How to spend four tellytax payments in one easy go: Prescott and Reid pocket £250 each for their views on Monday’s conference

(courtesy of the Daily Mail):

After years on six-figure salaries as cabinet ministers, John Prescott and John Reid should hardly be short of a bob or two.

But yesterday it was revealed that both had pocketed about £250 from the BBC to give their views on Monday’s proceedings at Bournemouth.

A source at another broadcaster also claimed that Mr Reid had asked to be paid for a five-minute chat, so the interview was cancelled.

Rival politicians described the BBC’s behaviour as “outrageous” claiming it should not be using licence-fee-payers’ money to pay for party political propaganda.

The BBC claimed that it had paid them in exchange for them being available all day to comment on the events at the conference.

A spokesman said: “They were given a facility fee to cover the inconvenience and disturbance of being available to BBC News for the whole day, and that is not in breach of our editorial guidelines.”

Nice work if you can get it. I’m sure there are plenty of more interesting and worthwhile commenters at the Labour Conference who’d be only too pleased to share their opinions with us via the BBC for free – it’s disgraceful that two wealthy well-upholstered former cabinet ministers with fat pensions coming their way should ask for payment and receive payment from the BBC in this way – in particular a discredited and dishonourable buffoon like Prescott, who most people, the Labour Party included, are only too happy to see the back of.

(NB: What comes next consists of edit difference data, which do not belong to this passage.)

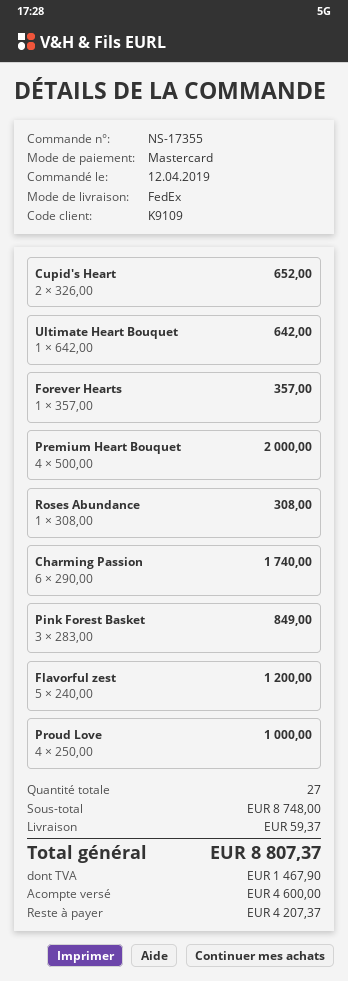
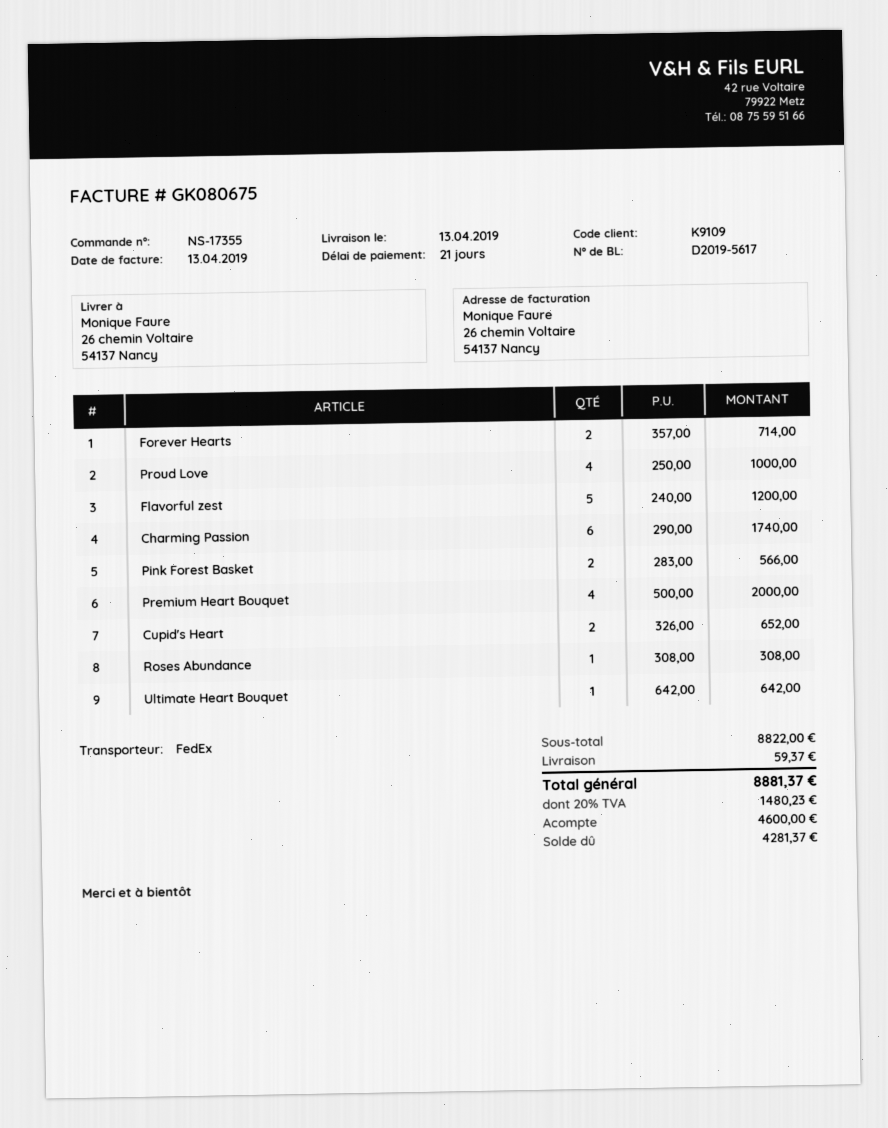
Forever Hearts: 1 x 357.00 = 357.00 -> 2 x 357.00 = 714.00
Pink Forest Basket: 3 x 283.00 = 849.00 -> 2 x 283.00 = 566.00
subtotal: 8748.00 -> 8822.00
tax: 1467.90 -> 1480.23
total: 8807.37 -> 8881.37
balance: 4207.37 -> 4281.37

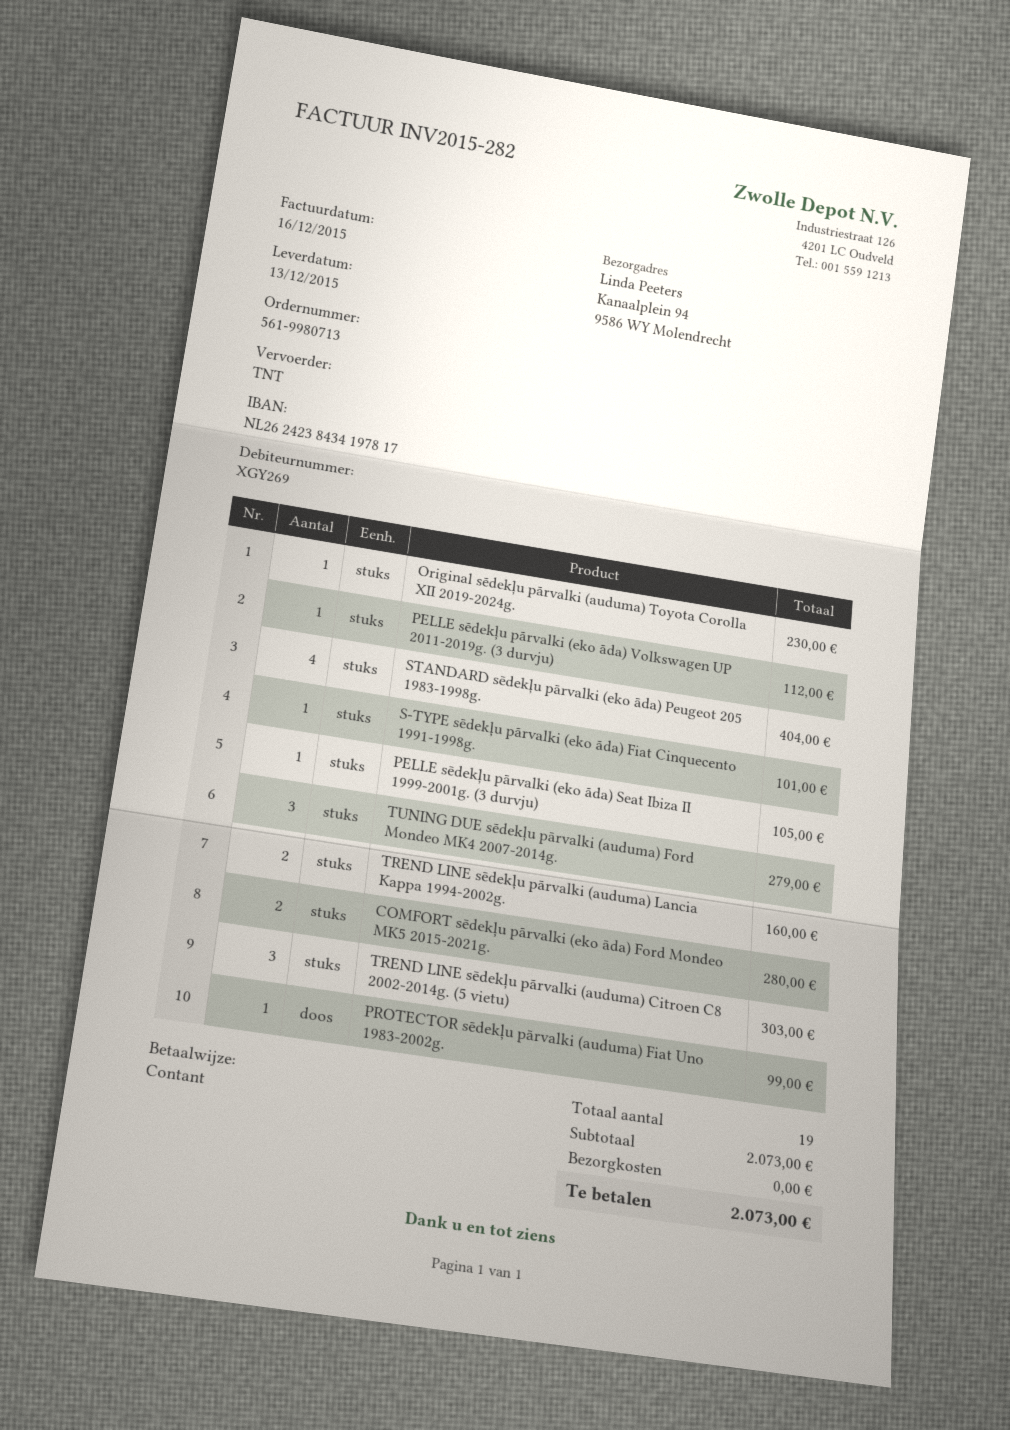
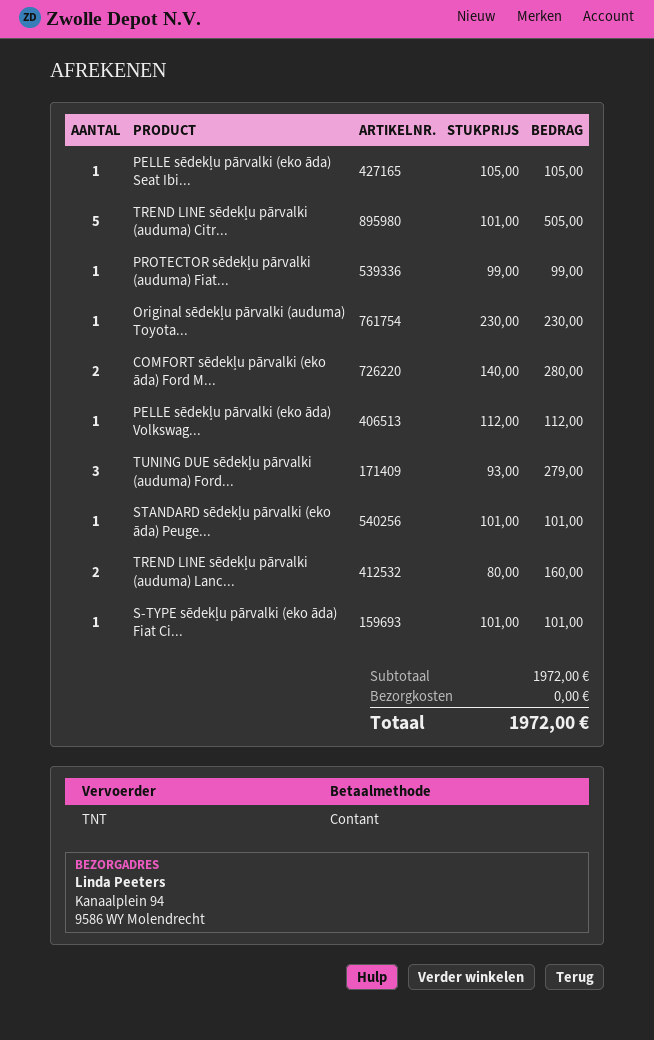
STANDARD sēdekļu pārvalki (eko āda) Peugeot 205 1983-1998g.: 4 for 404.00 -> 1 for 101.00
TREND LINE sēdekļu pārvalki (auduma) Citroen C8 2002-2014g. (5 vietu): 3 for 303.00 -> 5 for 505.00
subtotal: 2073.00 -> 1972.00
total: 2073.00 -> 1972.00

Perhaps in its apparent drive for honesty and transparency the BBC ought to inform us, its tellytaxpaying customers, when people are being paid (over and above reasonable expenses) to share their opinions with us – there seems to be a coterie of BBC talking head favourites who do quite nicely out of appearance fees – apart from honesty and transparency this might save the corporation some cash and give viewers a wider range of more interesting opinions. Doubtless a public register of payments would be of interest to HM Revenue & Customs too.

P.S. Did anyone see either of these grasping buffoons commenting on the BBC on Monday? I don’t recall seeing them, though I have been somewhat unwell since Monday with an (unrelated) stomach upset.